[Given data — start]
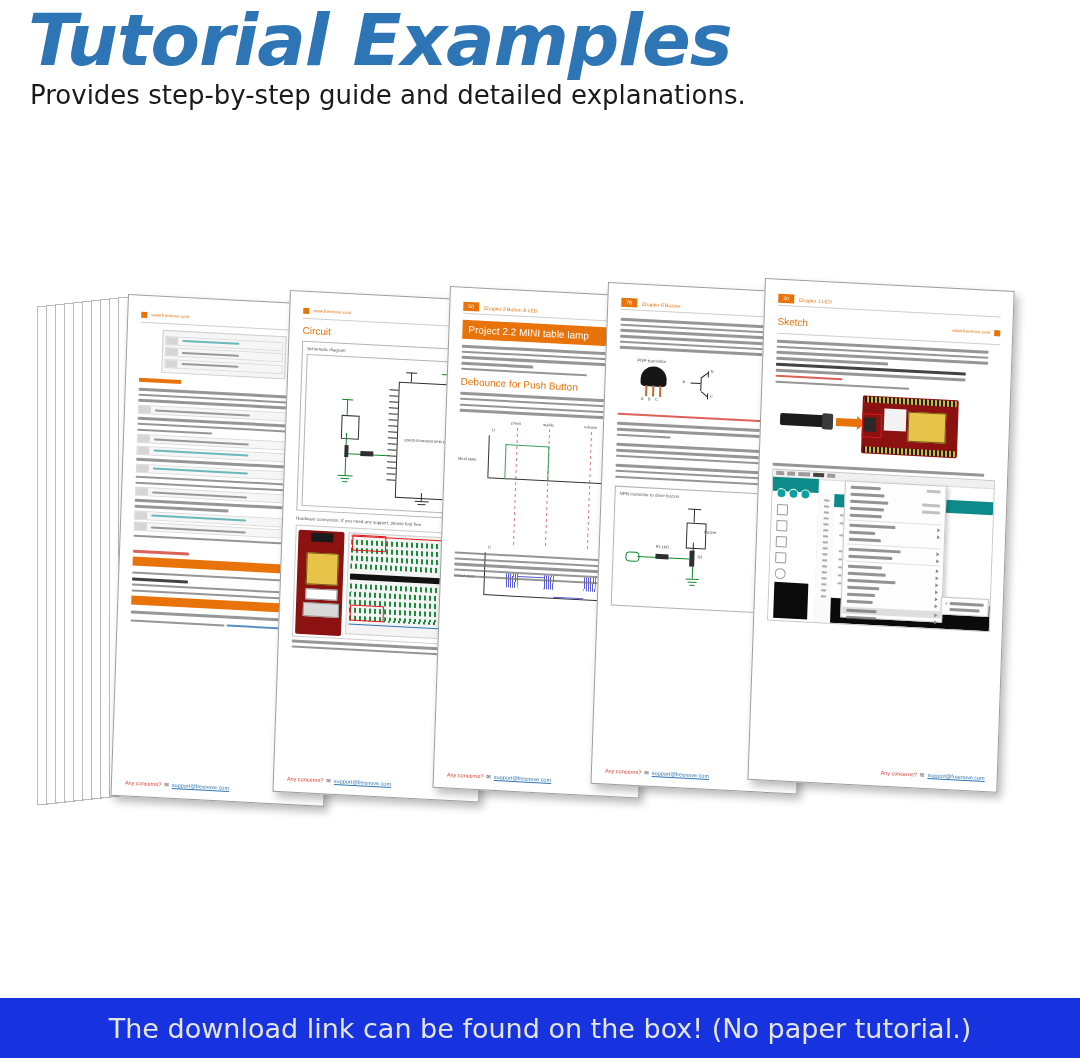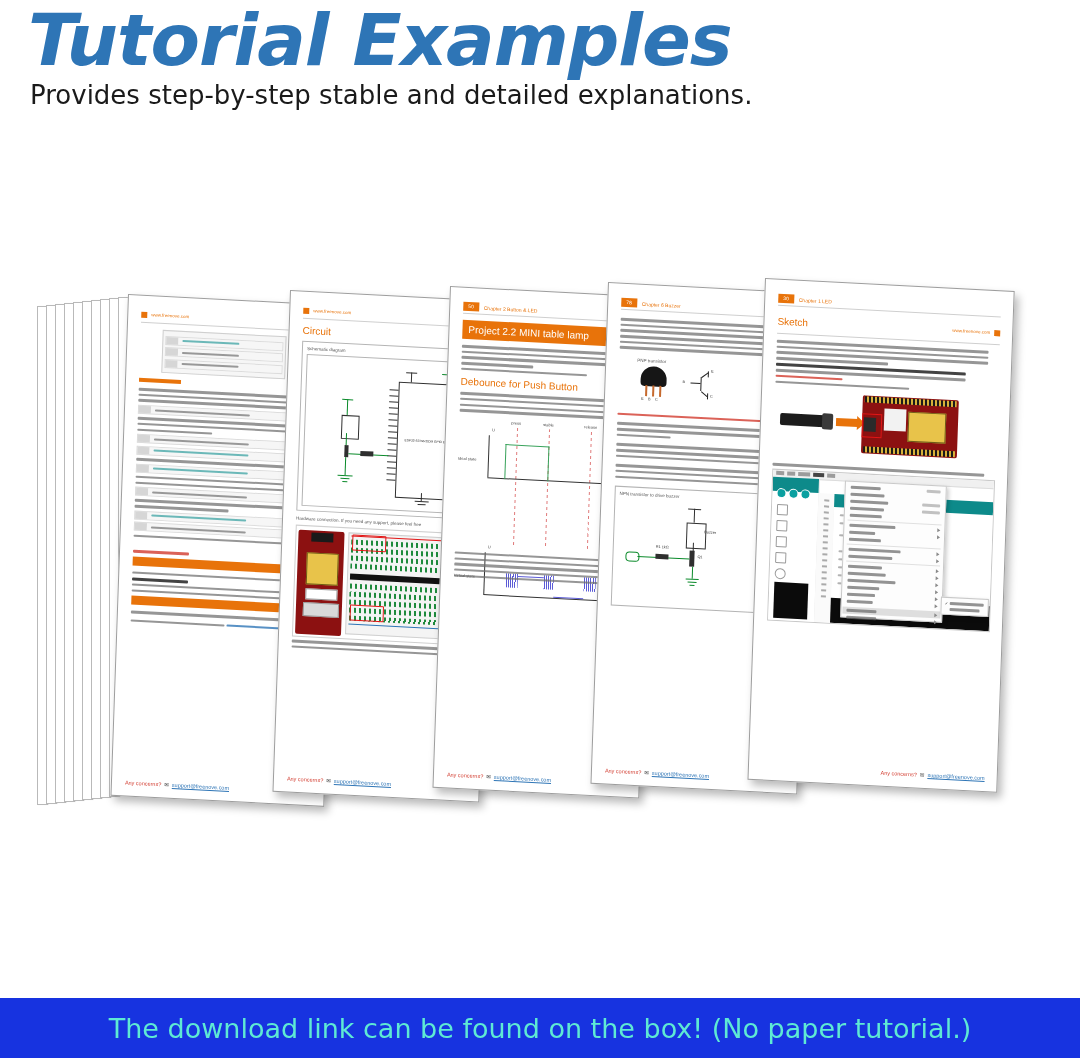"Provides step-by-step stable and" div { text: stable -> guide }
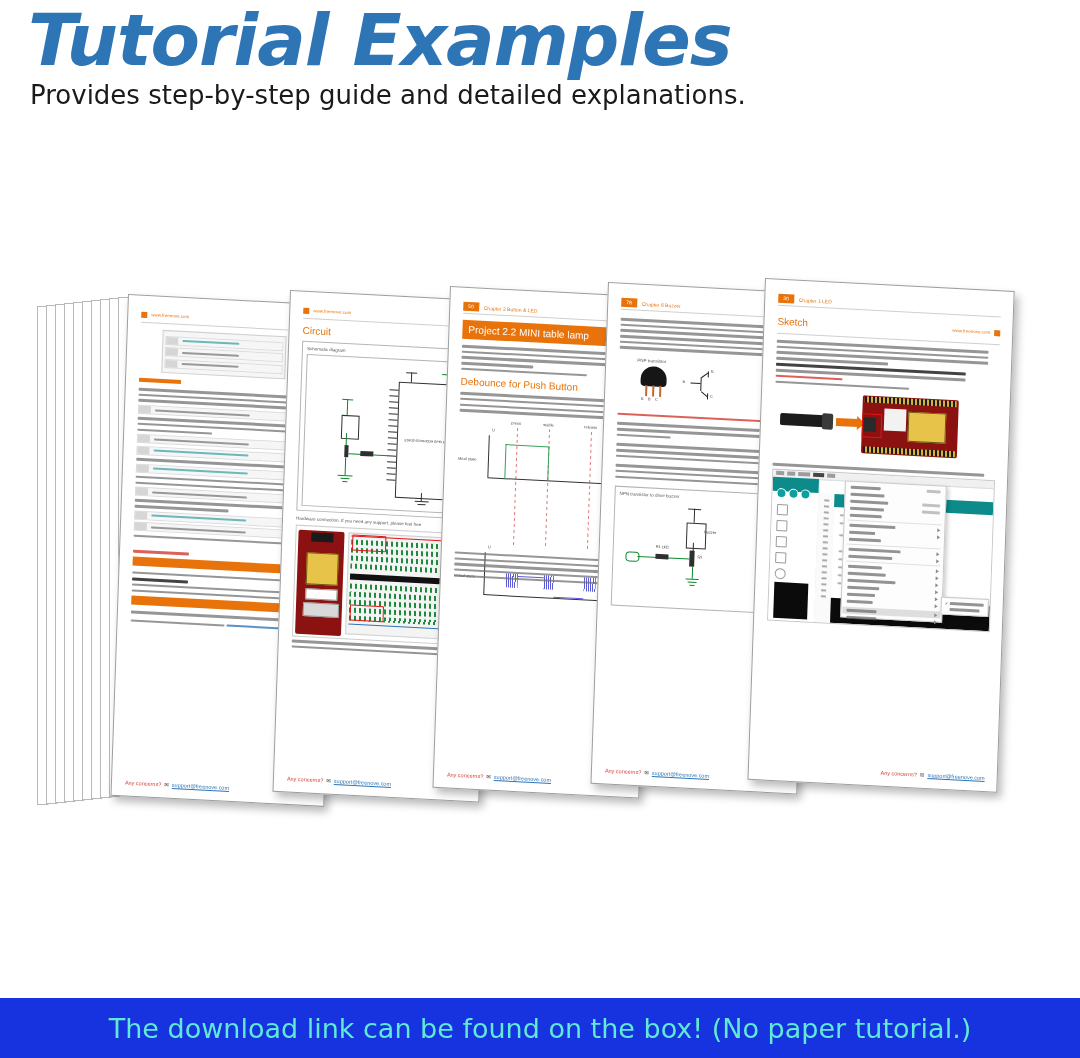"The download link can be" #banner-text { color: #5eead4 -> #e5e5e5 }
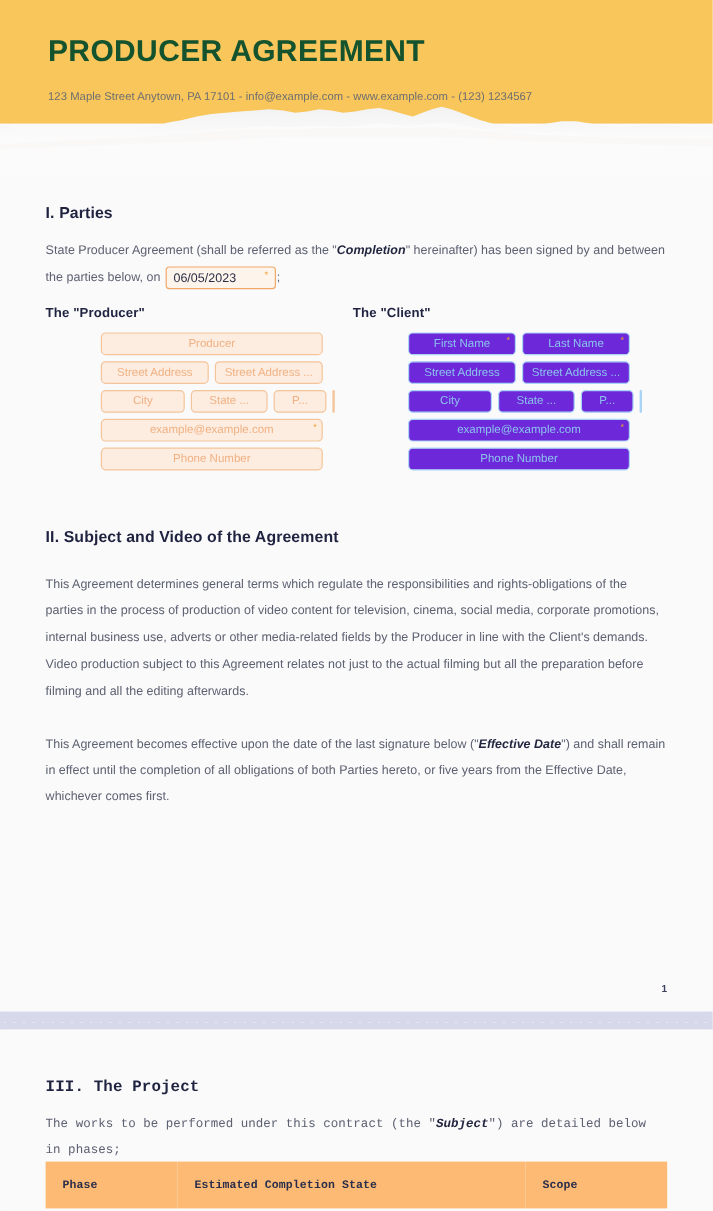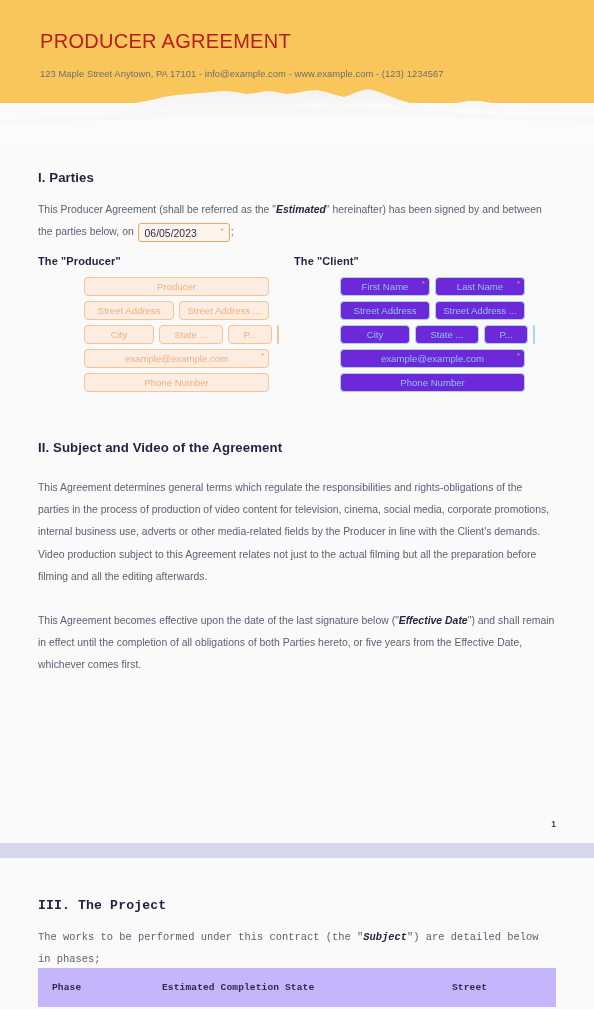"PRODUCER AGREEMENT" .banner-title { color: #b91c1c -> #14532d; font-size: 20px -> 25px; font-weight: normal -> bold }
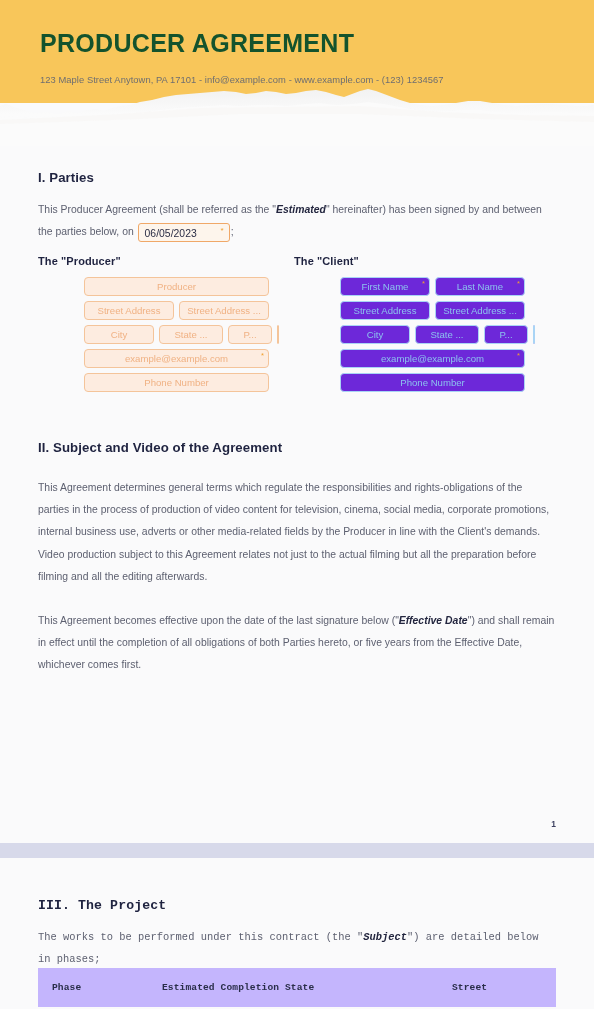"This Producer Agreement (shall be" span { text: This -> State }
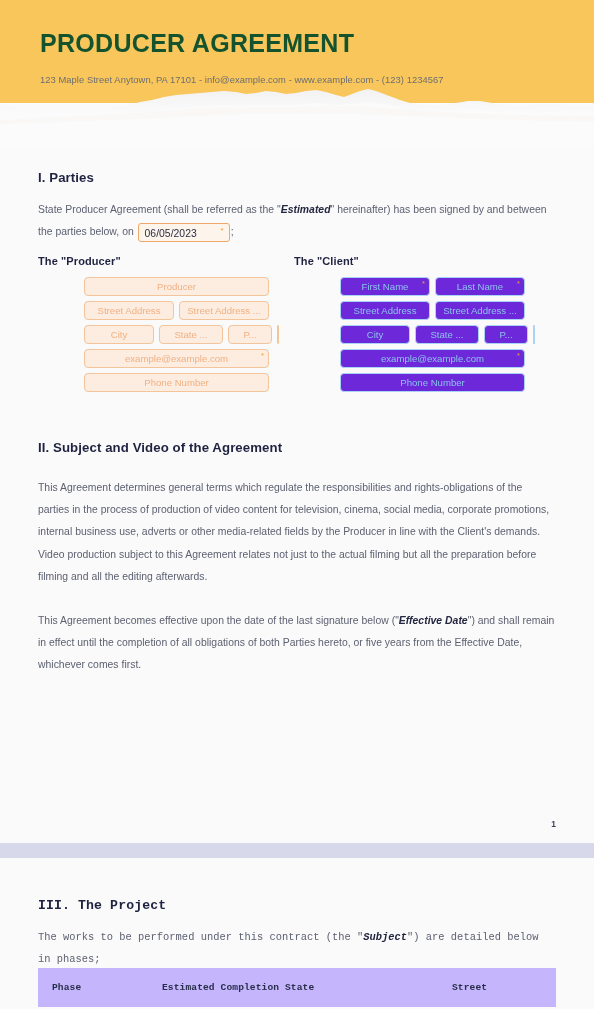"Estimated" span.bi { text: Estimated -> Completion }
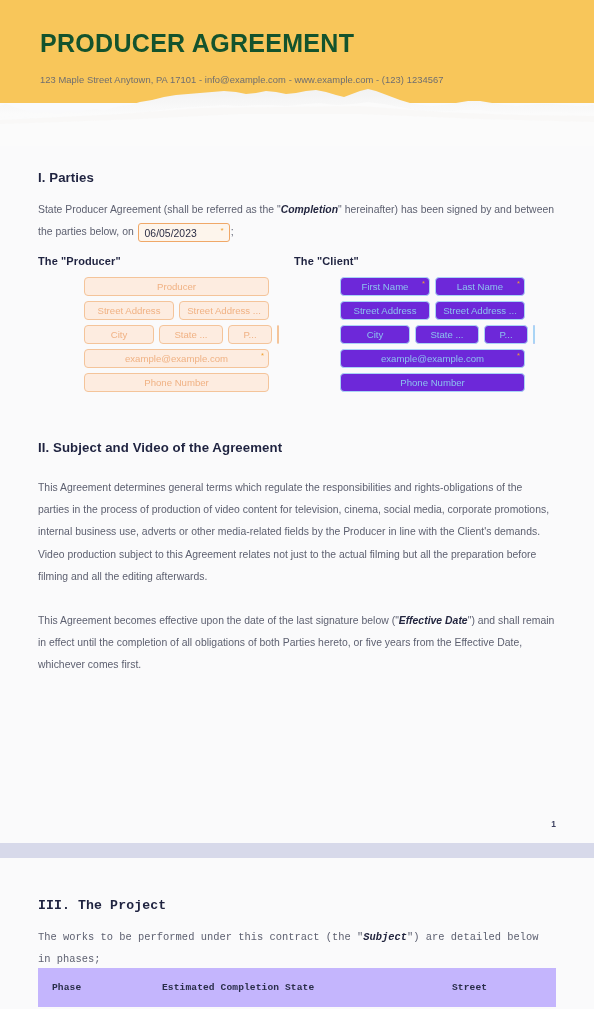"Phase" .ptable thead th { background: #c4b5fd -> #fdba74 }
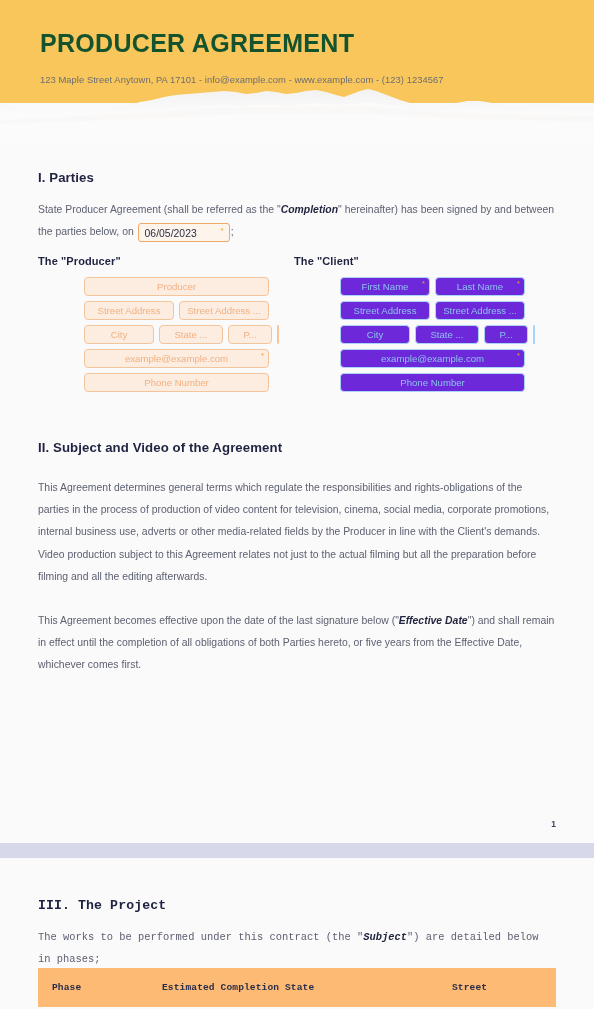"Street" th.th-scope { text: Street -> Scope }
[Given data — finish]
Copy exactly the lines that run from the line containing "Producer Agreement (shall" to the end of the data above, keeping both end lines and leaving out all pictures.

§ **Solved problem**
"This Producer Agreement (shall be" span { text: This -> State }
"Estimated" span.bi { text: Estimated -> Completion }
"Phase" .ptable thead th { background: #c4b5fd -> #fdba74 }
"Street" th.th-scope { text: Street -> Scope }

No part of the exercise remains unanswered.